## Work task:
Hunt through the lines below for the string "club" and copy each one that has it.

## Exercise data:
[Start of Attachment]
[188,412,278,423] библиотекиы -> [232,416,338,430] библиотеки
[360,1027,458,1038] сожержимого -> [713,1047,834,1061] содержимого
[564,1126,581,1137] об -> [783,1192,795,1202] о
[End of Attachment]
[Start of Attachment]
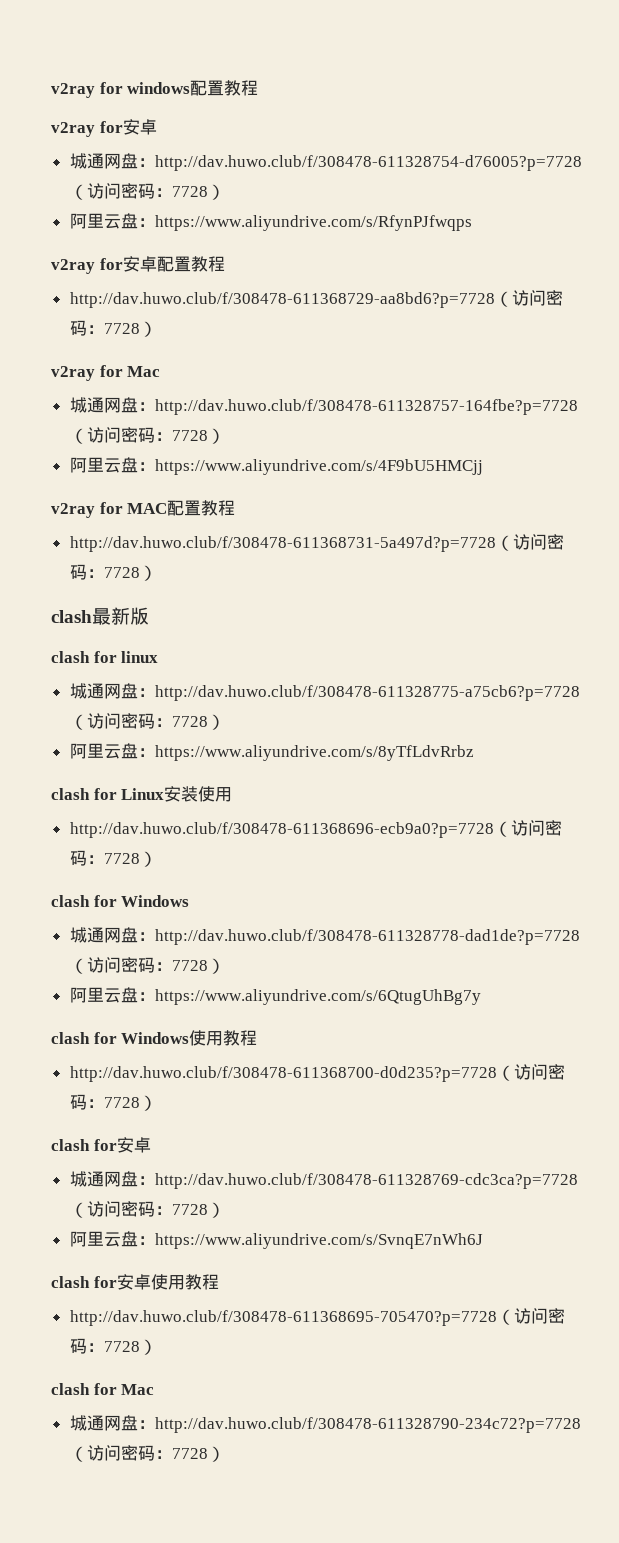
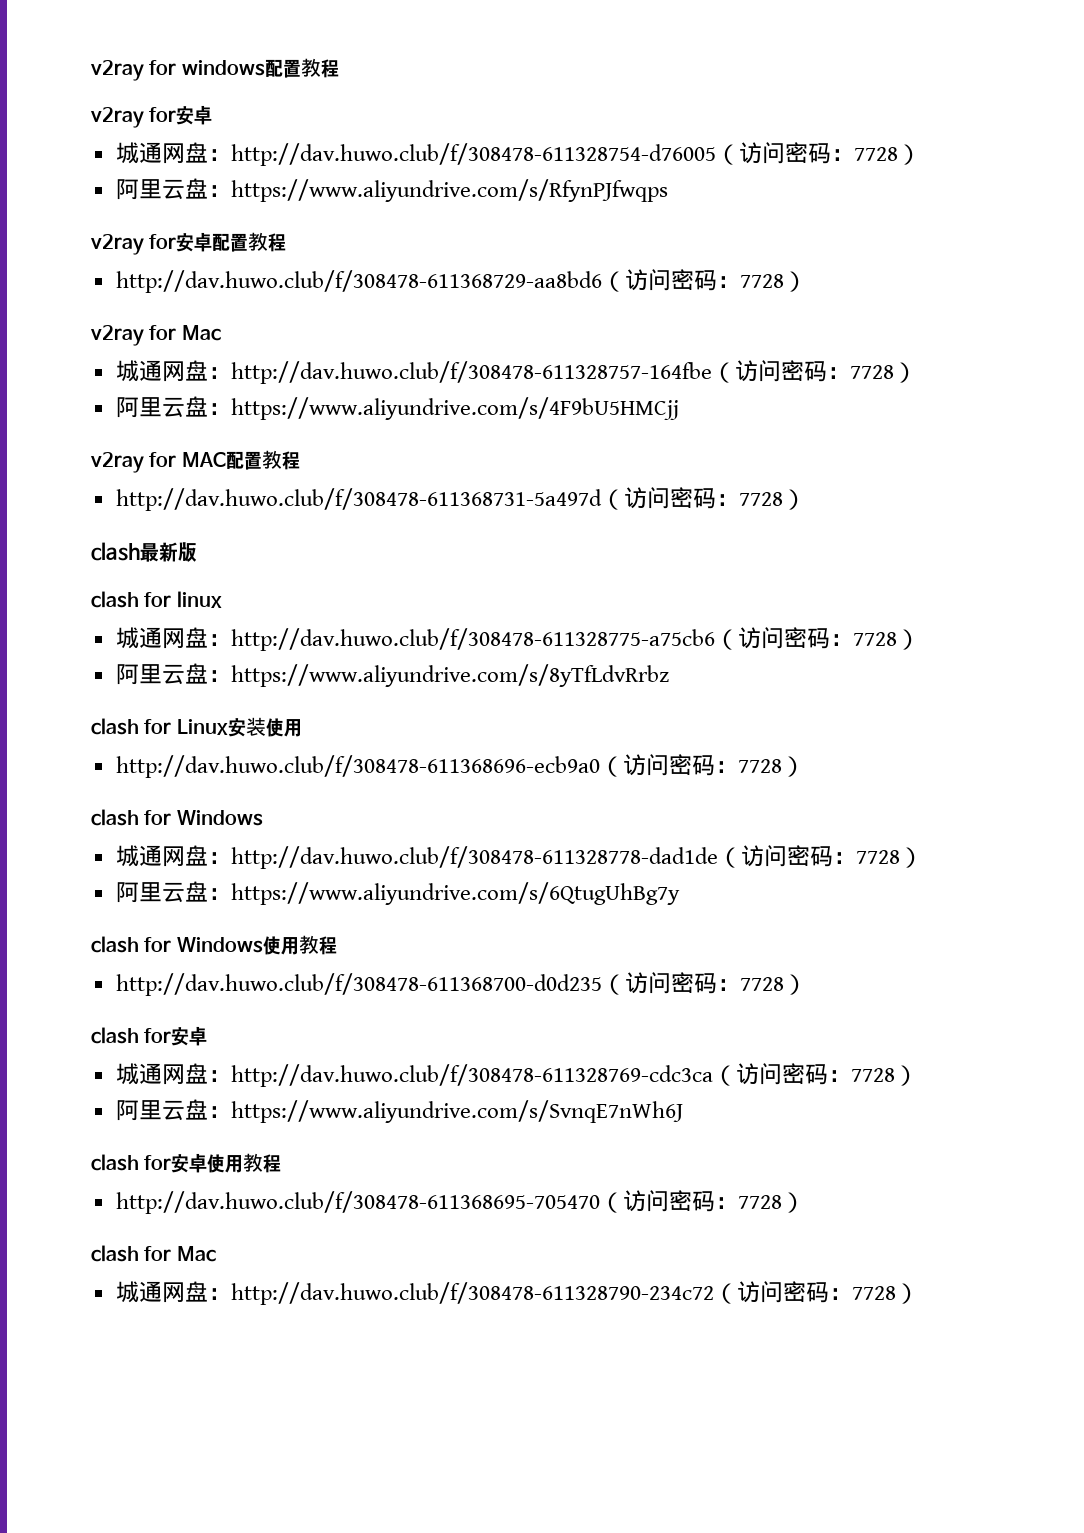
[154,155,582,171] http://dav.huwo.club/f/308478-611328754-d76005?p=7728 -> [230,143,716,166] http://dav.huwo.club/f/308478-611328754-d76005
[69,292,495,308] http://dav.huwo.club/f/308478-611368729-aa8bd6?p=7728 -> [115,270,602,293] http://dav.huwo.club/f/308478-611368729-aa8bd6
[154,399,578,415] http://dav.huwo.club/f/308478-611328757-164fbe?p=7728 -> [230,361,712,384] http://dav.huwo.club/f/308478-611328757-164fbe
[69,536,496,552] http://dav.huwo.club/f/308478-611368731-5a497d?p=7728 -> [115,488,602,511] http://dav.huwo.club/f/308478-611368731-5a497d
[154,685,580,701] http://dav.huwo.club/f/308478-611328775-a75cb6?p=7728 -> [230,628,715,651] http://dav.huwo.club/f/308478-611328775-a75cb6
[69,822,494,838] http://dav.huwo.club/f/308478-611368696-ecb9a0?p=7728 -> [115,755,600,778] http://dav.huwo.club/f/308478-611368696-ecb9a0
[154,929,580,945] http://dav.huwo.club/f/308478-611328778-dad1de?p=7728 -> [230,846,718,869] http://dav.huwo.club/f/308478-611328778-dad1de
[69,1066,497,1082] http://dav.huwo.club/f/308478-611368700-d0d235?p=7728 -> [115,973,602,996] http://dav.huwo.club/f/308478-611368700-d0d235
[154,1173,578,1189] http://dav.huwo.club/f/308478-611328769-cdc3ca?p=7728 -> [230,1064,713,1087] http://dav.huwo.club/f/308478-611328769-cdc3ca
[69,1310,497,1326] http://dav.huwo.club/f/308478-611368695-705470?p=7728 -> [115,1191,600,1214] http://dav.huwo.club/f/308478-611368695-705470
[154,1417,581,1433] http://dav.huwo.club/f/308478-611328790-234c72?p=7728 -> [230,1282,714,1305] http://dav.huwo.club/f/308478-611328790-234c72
[End of Attachment]
[Start of Attachment]
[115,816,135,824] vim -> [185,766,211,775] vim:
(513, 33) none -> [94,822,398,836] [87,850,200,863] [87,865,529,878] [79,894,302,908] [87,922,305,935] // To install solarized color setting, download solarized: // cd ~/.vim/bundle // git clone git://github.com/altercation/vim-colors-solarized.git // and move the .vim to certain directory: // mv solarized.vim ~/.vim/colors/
[End of Attachment]
## Written answer:
[154,155,582,171] http://dav.huwo.club/f/308478-611328754-d76005?p=7728 -> [230,143,716,166] http://dav.huwo.club/f/308478-611328754-d76005
[69,292,495,308] http://dav.huwo.club/f/308478-611368729-aa8bd6?p=7728 -> [115,270,602,293] http://dav.huwo.club/f/308478-611368729-aa8bd6
[154,399,578,415] http://dav.huwo.club/f/308478-611328757-164fbe?p=7728 -> [230,361,712,384] http://dav.huwo.club/f/308478-611328757-164fbe
[69,536,496,552] http://dav.huwo.club/f/308478-611368731-5a497d?p=7728 -> [115,488,602,511] http://dav.huwo.club/f/308478-611368731-5a497d
[154,685,580,701] http://dav.huwo.club/f/308478-611328775-a75cb6?p=7728 -> [230,628,715,651] http://dav.huwo.club/f/308478-611328775-a75cb6
[69,822,494,838] http://dav.huwo.club/f/308478-611368696-ecb9a0?p=7728 -> [115,755,600,778] http://dav.huwo.club/f/308478-611368696-ecb9a0
[154,929,580,945] http://dav.huwo.club/f/308478-611328778-dad1de?p=7728 -> [230,846,718,869] http://dav.huwo.club/f/308478-611328778-dad1de
[69,1066,497,1082] http://dav.huwo.club/f/308478-611368700-d0d235?p=7728 -> [115,973,602,996] http://dav.huwo.club/f/308478-611368700-d0d235
[154,1173,578,1189] http://dav.huwo.club/f/308478-611328769-cdc3ca?p=7728 -> [230,1064,713,1087] http://dav.huwo.club/f/308478-611328769-cdc3ca
[69,1310,497,1326] http://dav.huwo.club/f/308478-611368695-705470?p=7728 -> [115,1191,600,1214] http://dav.huwo.club/f/308478-611368695-705470
[154,1417,581,1433] http://dav.huwo.club/f/308478-611328790-234c72?p=7728 -> [230,1282,714,1305] http://dav.huwo.club/f/308478-611328790-234c72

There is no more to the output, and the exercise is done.